What to produce: Only an exact reprint of all the data is acceptable.
━━━━━ Material to process
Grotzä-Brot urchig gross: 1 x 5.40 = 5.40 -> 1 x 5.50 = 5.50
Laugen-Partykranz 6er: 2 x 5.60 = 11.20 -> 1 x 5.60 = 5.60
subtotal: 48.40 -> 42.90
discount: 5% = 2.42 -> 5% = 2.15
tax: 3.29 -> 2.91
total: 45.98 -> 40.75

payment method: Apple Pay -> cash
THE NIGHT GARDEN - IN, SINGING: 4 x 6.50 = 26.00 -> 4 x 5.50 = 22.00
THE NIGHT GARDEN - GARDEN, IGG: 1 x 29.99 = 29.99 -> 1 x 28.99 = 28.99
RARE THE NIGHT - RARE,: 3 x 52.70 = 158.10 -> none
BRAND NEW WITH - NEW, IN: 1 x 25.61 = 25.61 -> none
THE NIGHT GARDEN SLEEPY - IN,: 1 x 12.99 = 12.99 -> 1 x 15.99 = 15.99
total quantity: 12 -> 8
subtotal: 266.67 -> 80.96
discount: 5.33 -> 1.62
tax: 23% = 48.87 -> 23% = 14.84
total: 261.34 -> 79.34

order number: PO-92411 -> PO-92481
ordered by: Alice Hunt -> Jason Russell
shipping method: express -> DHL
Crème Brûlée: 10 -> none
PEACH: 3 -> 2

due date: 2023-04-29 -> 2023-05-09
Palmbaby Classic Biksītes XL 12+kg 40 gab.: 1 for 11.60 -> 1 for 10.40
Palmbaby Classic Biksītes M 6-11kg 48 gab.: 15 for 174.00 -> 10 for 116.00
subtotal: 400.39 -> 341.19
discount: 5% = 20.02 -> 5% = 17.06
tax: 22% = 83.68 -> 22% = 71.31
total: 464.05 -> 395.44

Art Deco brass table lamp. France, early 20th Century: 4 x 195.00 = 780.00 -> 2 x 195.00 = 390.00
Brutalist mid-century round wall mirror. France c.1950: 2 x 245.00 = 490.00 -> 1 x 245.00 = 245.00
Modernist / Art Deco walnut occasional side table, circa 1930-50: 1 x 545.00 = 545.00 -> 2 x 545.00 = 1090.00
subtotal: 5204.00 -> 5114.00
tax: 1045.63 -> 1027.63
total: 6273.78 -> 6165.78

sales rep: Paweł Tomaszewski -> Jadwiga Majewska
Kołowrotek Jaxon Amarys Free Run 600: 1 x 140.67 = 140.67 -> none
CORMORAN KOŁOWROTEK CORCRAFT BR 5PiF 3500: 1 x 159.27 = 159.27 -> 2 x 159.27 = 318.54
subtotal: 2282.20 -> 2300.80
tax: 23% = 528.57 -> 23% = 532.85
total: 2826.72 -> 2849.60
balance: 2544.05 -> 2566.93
━━━━━━━━━━
Response to the task:
Grotzä-Brot urchig gross: 1 x 5.40 = 5.40 -> 1 x 5.50 = 5.50
Laugen-Partykranz 6er: 2 x 5.60 = 11.20 -> 1 x 5.60 = 5.60
subtotal: 48.40 -> 42.90
discount: 5% = 2.42 -> 5% = 2.15
tax: 3.29 -> 2.91
total: 45.98 -> 40.75

payment method: Apple Pay -> cash
THE NIGHT GARDEN - IN, SINGING: 4 x 6.50 = 26.00 -> 4 x 5.50 = 22.00
THE NIGHT GARDEN - GARDEN, IGG: 1 x 29.99 = 29.99 -> 1 x 28.99 = 28.99
RARE THE NIGHT - RARE,: 3 x 52.70 = 158.10 -> none
BRAND NEW WITH - NEW, IN: 1 x 25.61 = 25.61 -> none
THE NIGHT GARDEN SLEEPY - IN,: 1 x 12.99 = 12.99 -> 1 x 15.99 = 15.99
total quantity: 12 -> 8
subtotal: 266.67 -> 80.96
discount: 5.33 -> 1.62
tax: 23% = 48.87 -> 23% = 14.84
total: 261.34 -> 79.34

order number: PO-92411 -> PO-92481
ordered by: Alice Hunt -> Jason Russell
shipping method: express -> DHL
Crème Brûlée: 10 -> none
PEACH: 3 -> 2

due date: 2023-04-29 -> 2023-05-09
Palmbaby Classic Biksītes XL 12+kg 40 gab.: 1 for 11.60 -> 1 for 10.40
Palmbaby Classic Biksītes M 6-11kg 48 gab.: 15 for 174.00 -> 10 for 116.00
subtotal: 400.39 -> 341.19
discount: 5% = 20.02 -> 5% = 17.06
tax: 22% = 83.68 -> 22% = 71.31
total: 464.05 -> 395.44

Art Deco brass table lamp. France, early 20th Century: 4 x 195.00 = 780.00 -> 2 x 195.00 = 390.00
Brutalist mid-century round wall mirror. France c.1950: 2 x 245.00 = 490.00 -> 1 x 245.00 = 245.00
Modernist / Art Deco walnut occasional side table, circa 1930-50: 1 x 545.00 = 545.00 -> 2 x 545.00 = 1090.00
subtotal: 5204.00 -> 5114.00
tax: 1045.63 -> 1027.63
total: 6273.78 -> 6165.78

sales rep: Paweł Tomaszewski -> Jadwiga Majewska
Kołowrotek Jaxon Amarys Free Run 600: 1 x 140.67 = 140.67 -> none
CORMORAN KOŁOWROTEK CORCRAFT BR 5PiF 3500: 1 x 159.27 = 159.27 -> 2 x 159.27 = 318.54
subtotal: 2282.20 -> 2300.80
tax: 23% = 528.57 -> 23% = 532.85
total: 2826.72 -> 2849.60
balance: 2544.05 -> 2566.93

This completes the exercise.